12. Lesson 12 — Real-life applications, review & assessment
    Objectives: Describe real-life uses (weather, health risks, games, quality control) and sit a short summative assessment.

    Activities: Project presentations (mini investigations), test & feedback.

• Probability definition: For an event A, P(A) = number of favourable outcomes ÷ total number of possible outcomes (when equally likely).
• Range: 0 ≤ P(A) ≤ 1. Equivalent: 0% (impossible) to 100% (certain).
• Sample space (S): All possible outcomes. Example: Toss 1 coin S = {H, T}. Toss two coins S = {HH, HT, TH, TT}.
• Mutually exclusive: Events that cannot happen at the same time. If A and B are mutually exclusive, P(A∪B)=P(A)+P(B).
• General addition rule: P(A∪B) = P(A) + P(B) − P(A∩B).
• Complement: P(A') = 1 − P(A), where A' is the event "A does not occur".
• Independent events: A and B are independent if P(A∩B)=P(A)P(B). For independent events, P(A and B)=P(A)×P(B).
• Tree diagrams: Useful for multi-stage experiments (show branches and multiply along branches to find combined probabilities).

• Repeated coin toss (30–50 times) per group; record frequencies; compare experimental probability with theoretical.
• Dice rolling races between groups: estimate probability of sum ≥ 10 when rolling two dice.
• Marble bag: mix 5 white, 3 red, 2 blue marbles.
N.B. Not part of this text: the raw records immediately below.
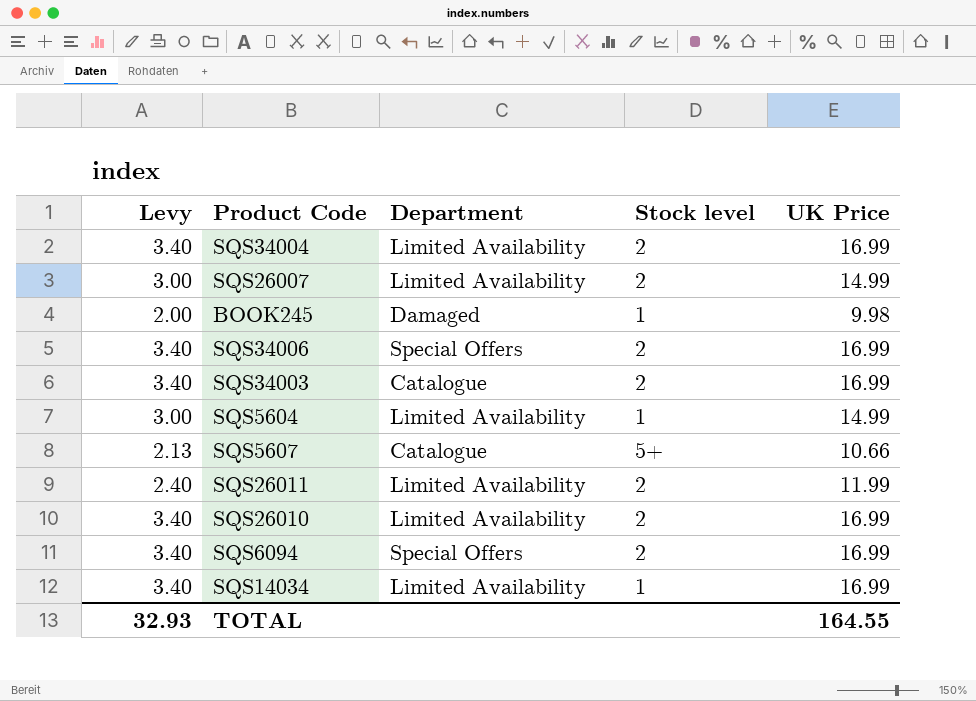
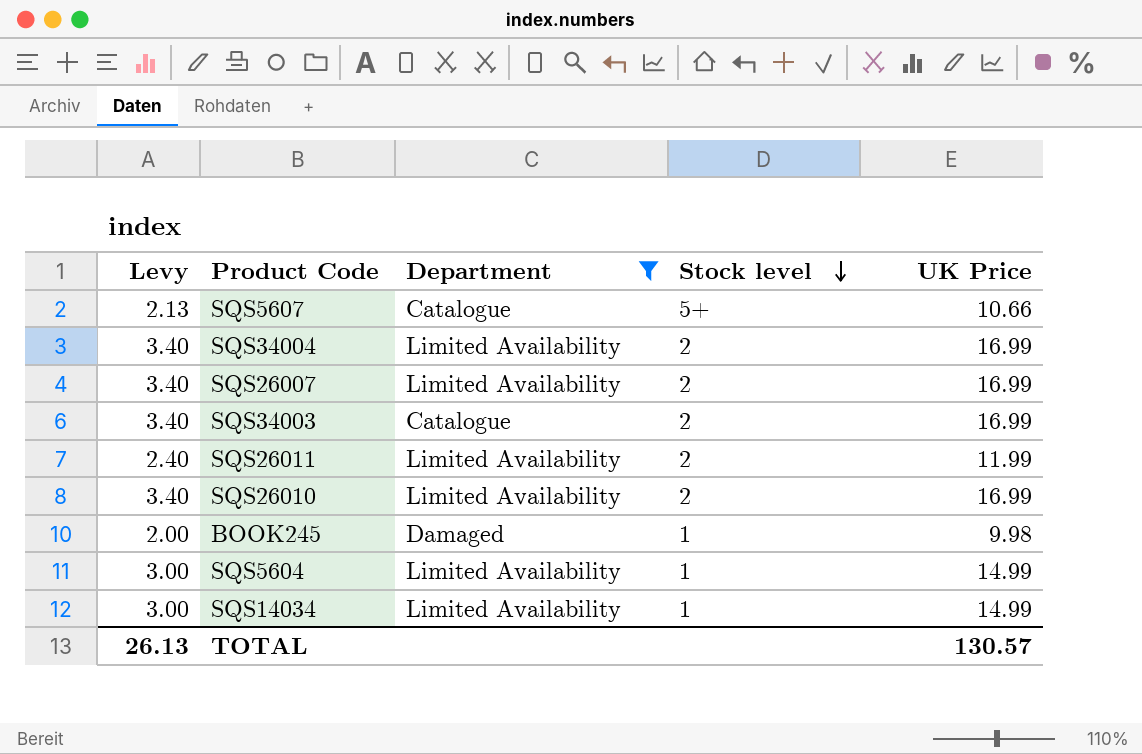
filter: none -> Department != Special Offers
row order: none -> Stock level descending
SQS26007 | Levy: 3.00 -> 3.40
SQS26007 | UK Price: 14.99 -> 16.99
SQS14034 | Levy: 3.40 -> 3.00
SQS14034 | UK Price: 16.99 -> 14.99
TOTAL | Levy: 32.93 -> 26.13
TOTAL | UK Price: 164.55 -> 130.57

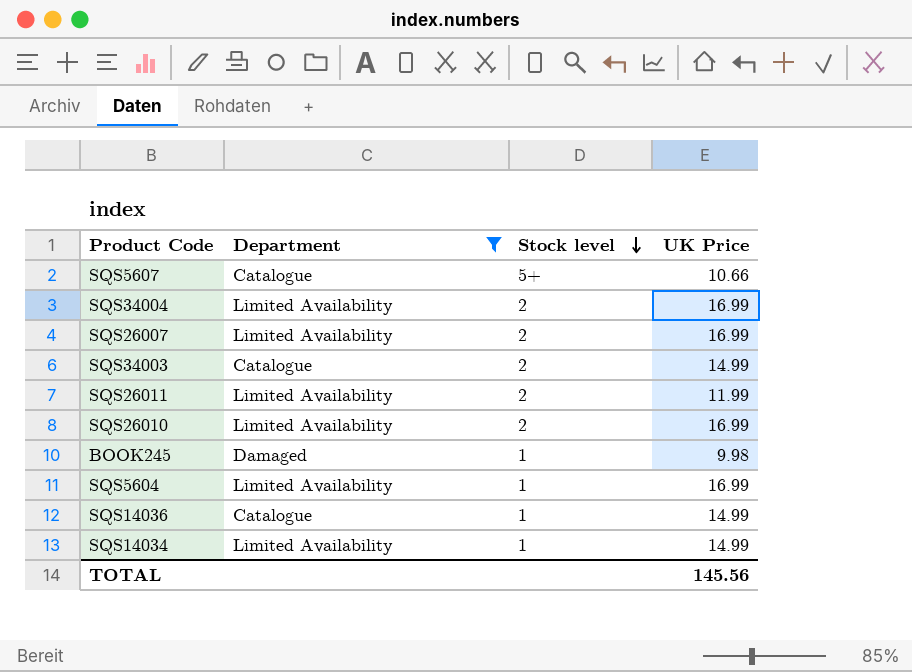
column Levy | formula: [UK Price] * 0.2 -> none
SQS34003 | UK Price: 16.99 -> 14.99
SQS5604 | UK Price: 14.99 -> 16.99
row SQS14036: none -> Catalogue | 1 | 14.99
TOTAL | UK Price: 130.57 -> 145.56

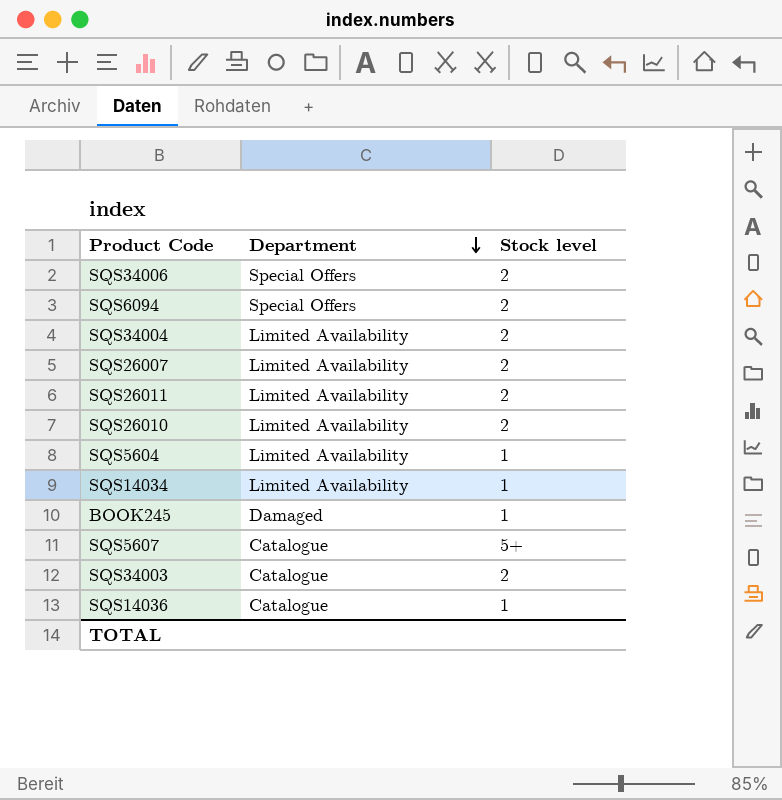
filter: Department != Special Offers -> none
row order: Stock level descending -> Department descending
column UK Price | position: 4 -> none

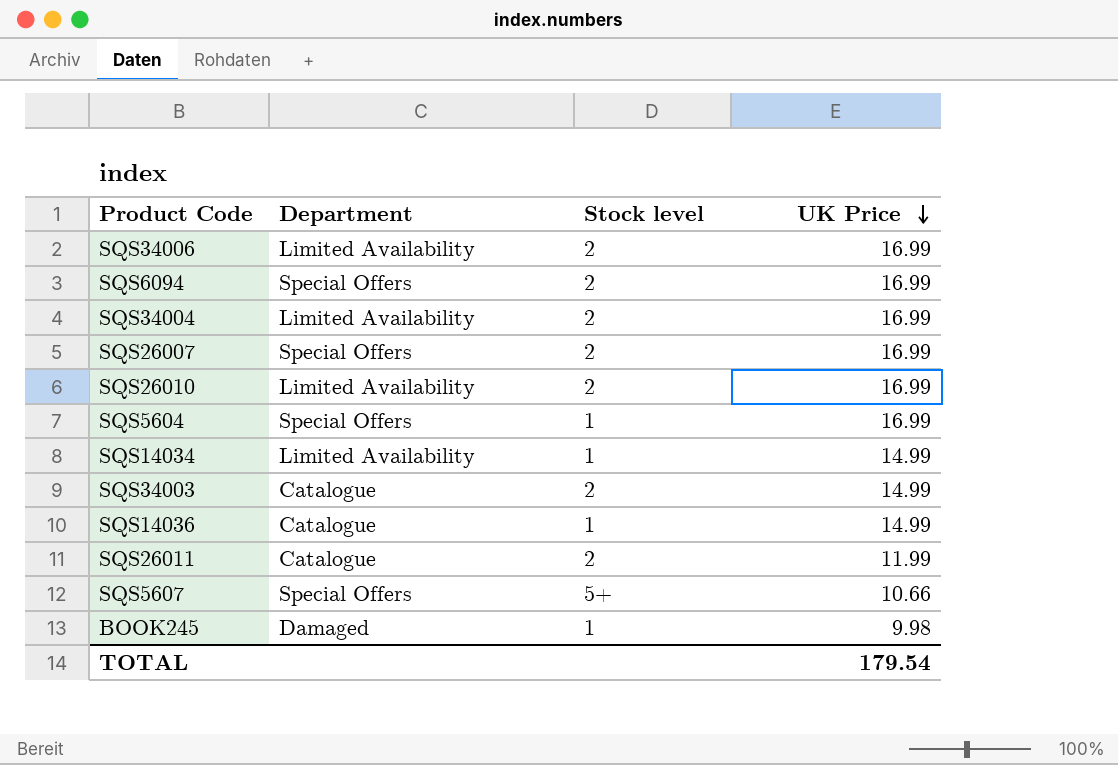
row order: Department descending -> UK Price descending
column UK Price | position: none -> 4
SQS34006 | Department: Special Offers -> Limited Availability
SQS26007 | Department: Limited Availability -> Special Offers
SQS5604 | Department: Limited Availability -> Special Offers
SQS26011 | Department: Limited Availability -> Catalogue
SQS5607 | Department: Catalogue -> Special Offers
Draw with and without replacement to show dependent vs independent events.
• Card activity: use a playing deck (or class-made cards) to practice sample spaces and intersections (suits & ranks).
• Simple survey: probability that a classmate walks to school vs uses matatu; use collected frequencies as real-life probability estimates.
• Mini-project: predict chance of rain (use local meteorological short reports) and compare with actual weather for a week.

• Exit quiz: three short questions testing complement, addition and multiplication rules.
• Practical assessment: students perform and report on an experiment (coin tosses or marble draws) and compare data with theory.
• Problem set: 6 worked questions including KCSE-style word problems.
• Group presentation: short explanation of a real-life probability application (e.g., gambling odds, weather forecasts, medical probability).
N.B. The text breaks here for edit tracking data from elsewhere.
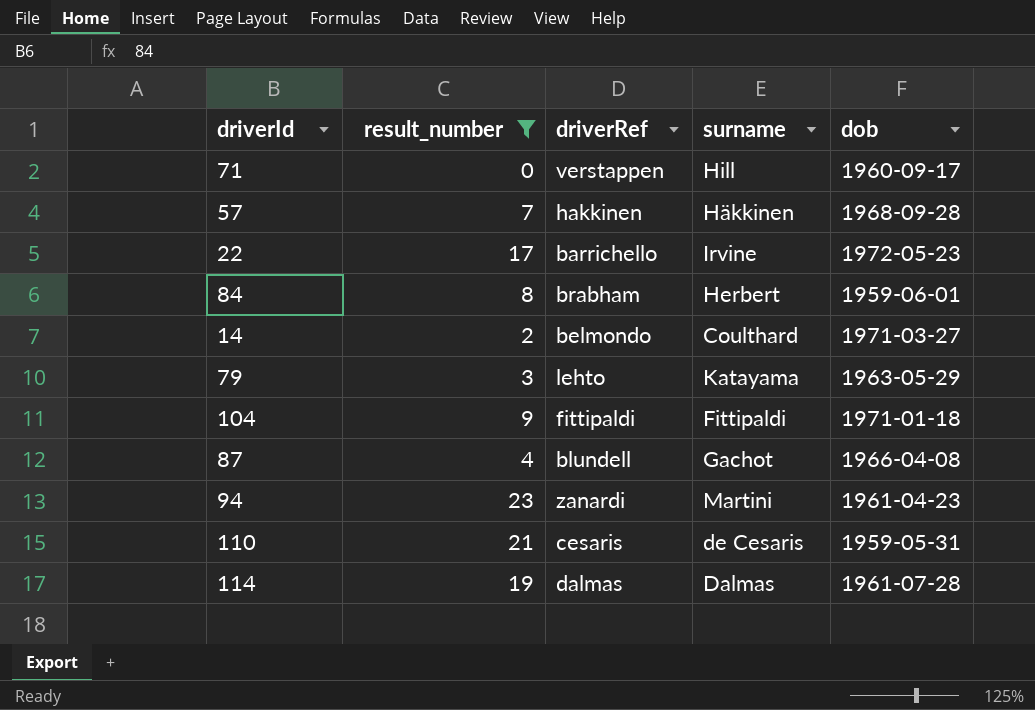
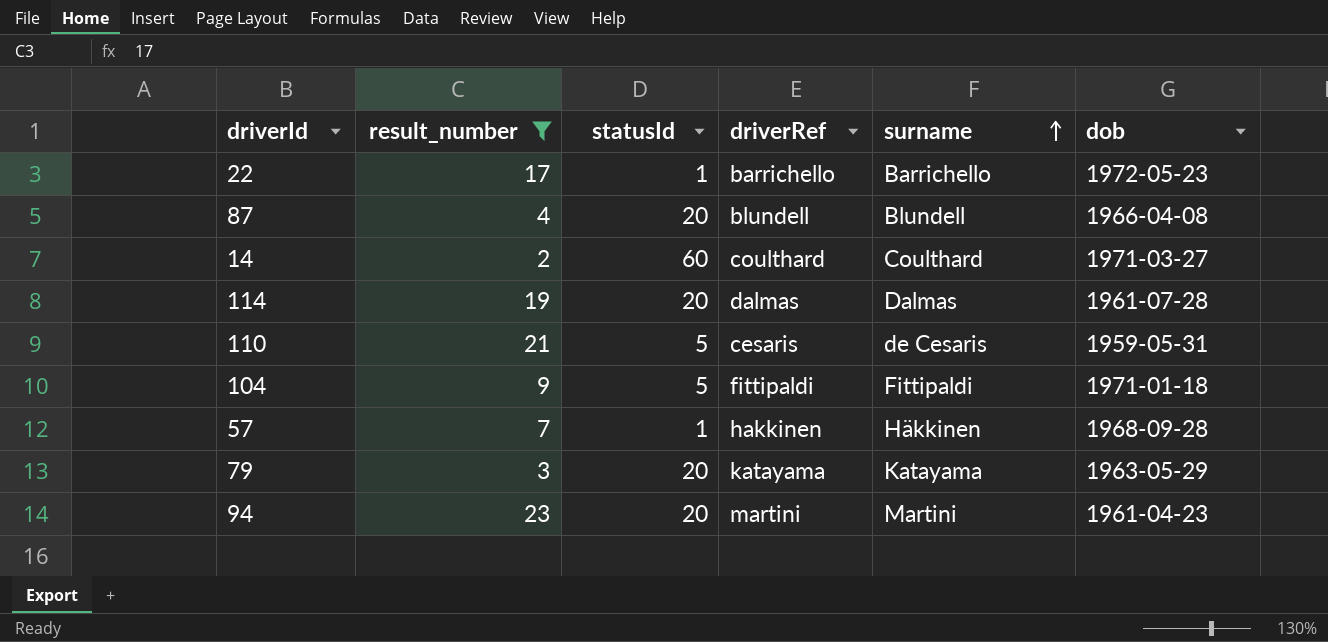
row order: none -> surname ascending
column statusId | position: none -> 3
row 71: 0 | verstappen | Hill | 1960-09-17 -> none
row 84: 8 | brabham | Herbert | 1959-06-01 -> none
22 | surname: Irvine -> Barrichello
87 | surname: Gachot -> Blundell
14 | driverRef: belmondo -> coulthard
79 | driverRef: lehto -> katayama
94 | driverRef: zanardi -> martini

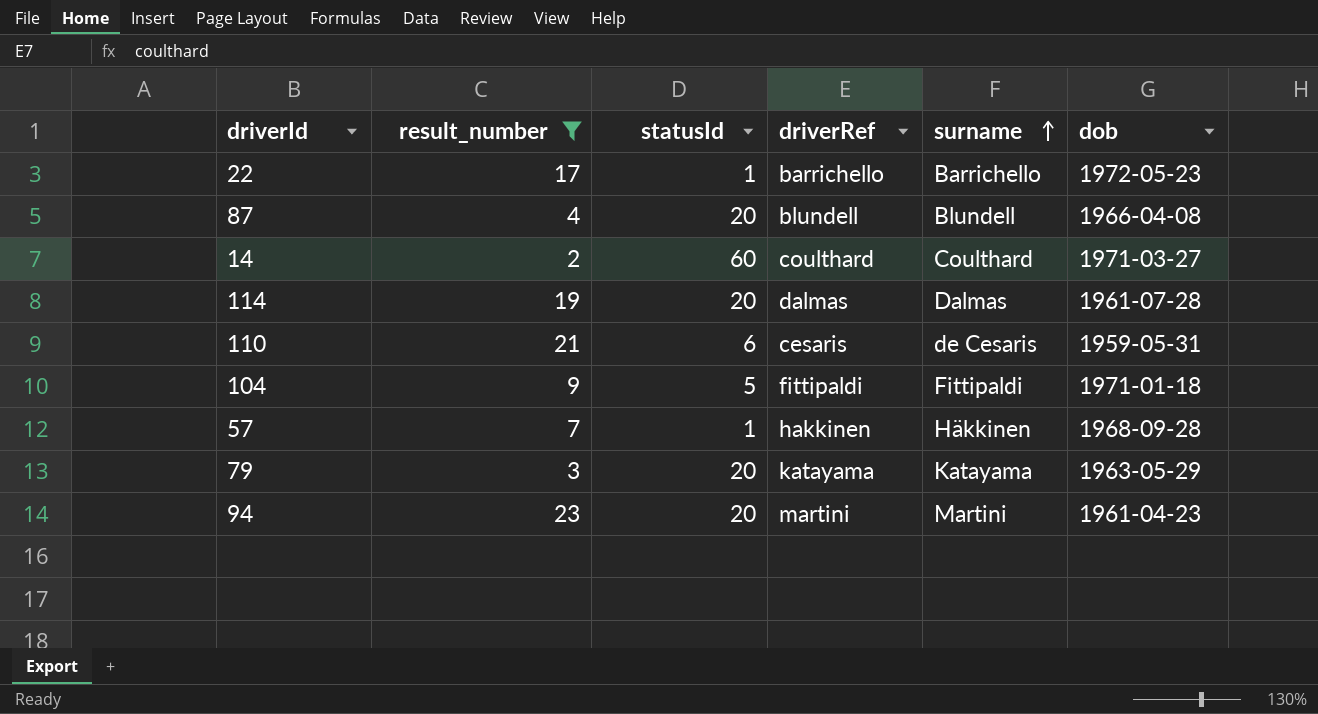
110 | statusId: 5 -> 6

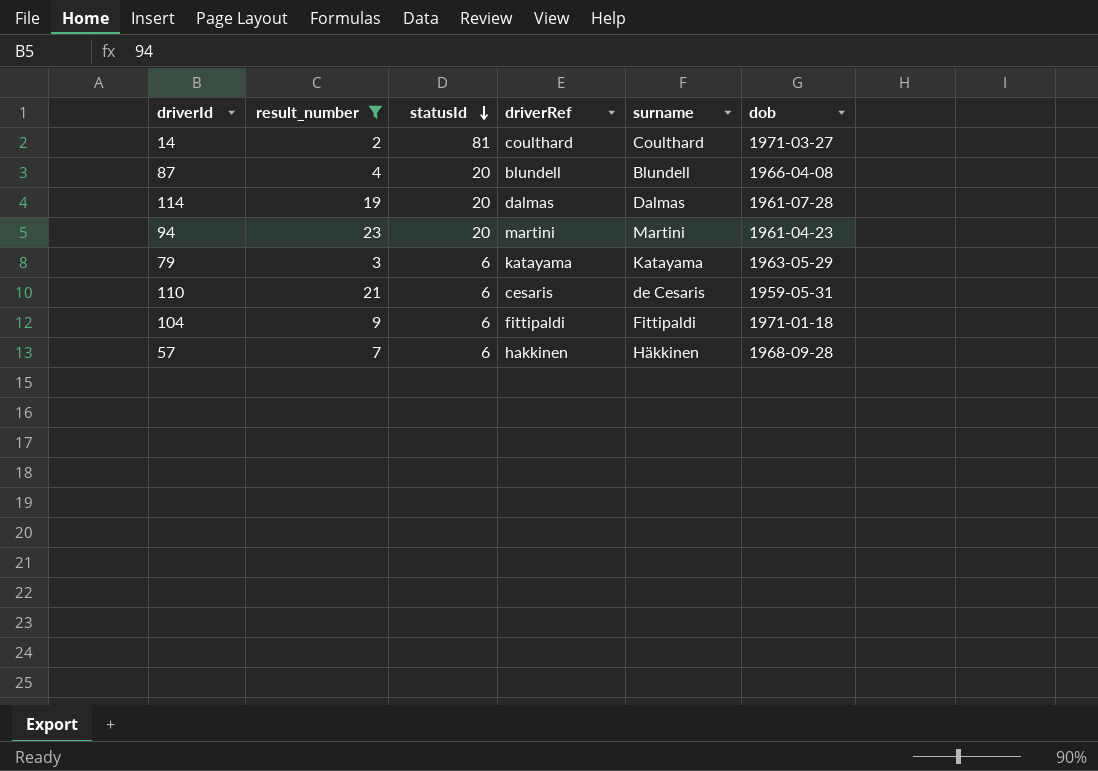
row order: surname ascending -> statusId descending
row 22: 17 | 1 | barrichello | Barrichello | 1972-05-23 -> none
14 | statusId: 60 -> 81
79 | statusId: 20 -> 6
104 | statusId: 5 -> 6
57 | statusId: 1 -> 6

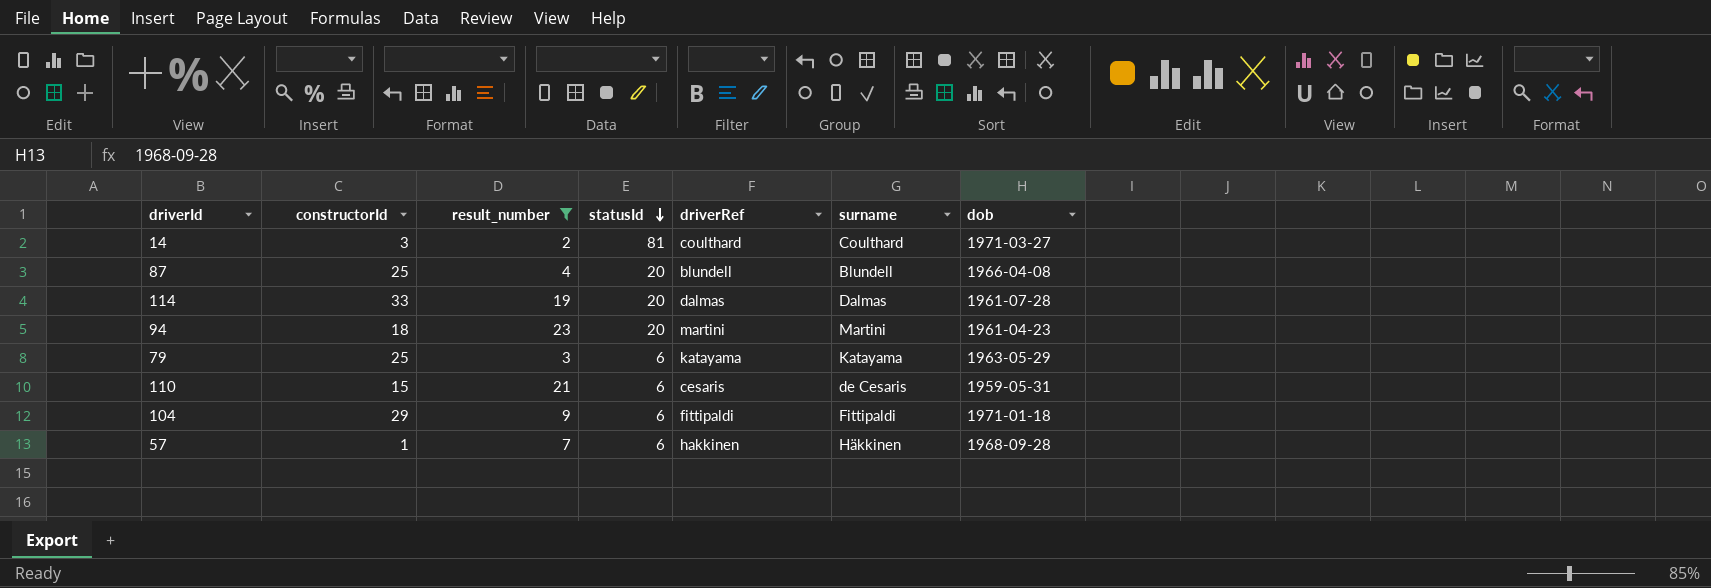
column constructorId | position: none -> 2

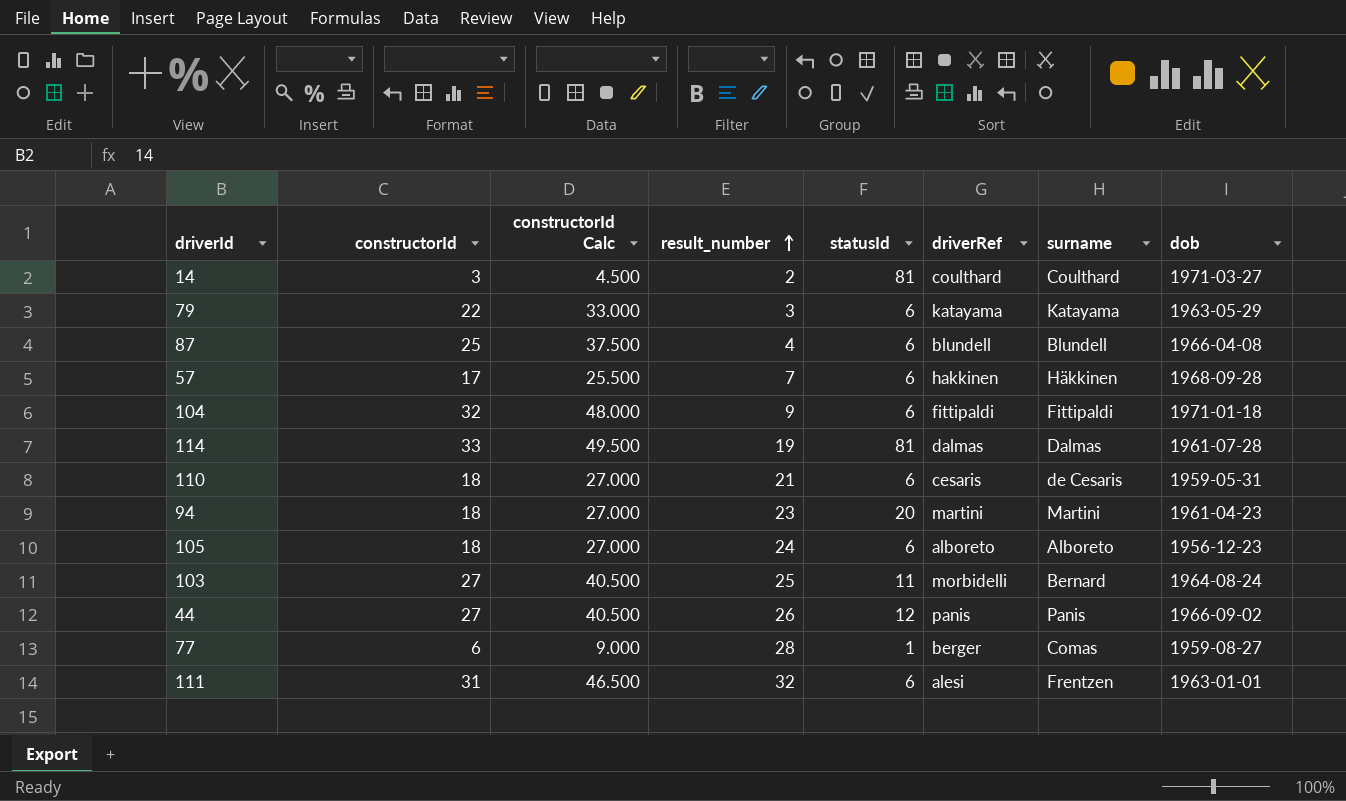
filter: result_number <= 23 -> none
row order: statusId descending -> result_number ascending
column constructorId Calc | formula: none -> [constructorId] * 1.5
79 | constructorId: 25 -> 22
87 | statusId: 20 -> 6
57 | constructorId: 1 -> 17
104 | constructorId: 29 -> 32
114 | statusId: 20 -> 81
110 | constructorId: 15 -> 18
• Stronger learners: include non-uniform probability (biased coin) and conditional probability introduction.
• Supportive tasks: use physical manipulatives (coins, marbles), step-by-step guided worksheets, and pair work for weaker students.
• Extension: use simple combinations for problems with larger sample spaces (e.g., choose 2 from 5).

• Use Kenyan examples: probability of being selected in a school committee, chance of rain during exams season, results of sports teams (football) or coin toss decisions in matches.
• Discuss everyday decisions based on probability: health risks, weather planning, agriculture (chance of drought) and simple risk assessment.

• Coins, six-sided dice, coloured marbles, playing cards (or printed cards), paper and pens.
• Printed worksheets with sample space tables, tree-diagram templates, and problem sets.
• Calculator for decimal and percentage conversions.

1. Toss a coin 40 times, record heads and tails. Compute experimental probability for each. Compare to 1/2.
2. A bag contains 4 red, 3 green and 3 blue beads. Find P(red) and P(green or blue). If you draw two beads without replacement, find P(both red).
3. Draw a tree diagram for three tosses of a fair coin and find P(exactly two heads).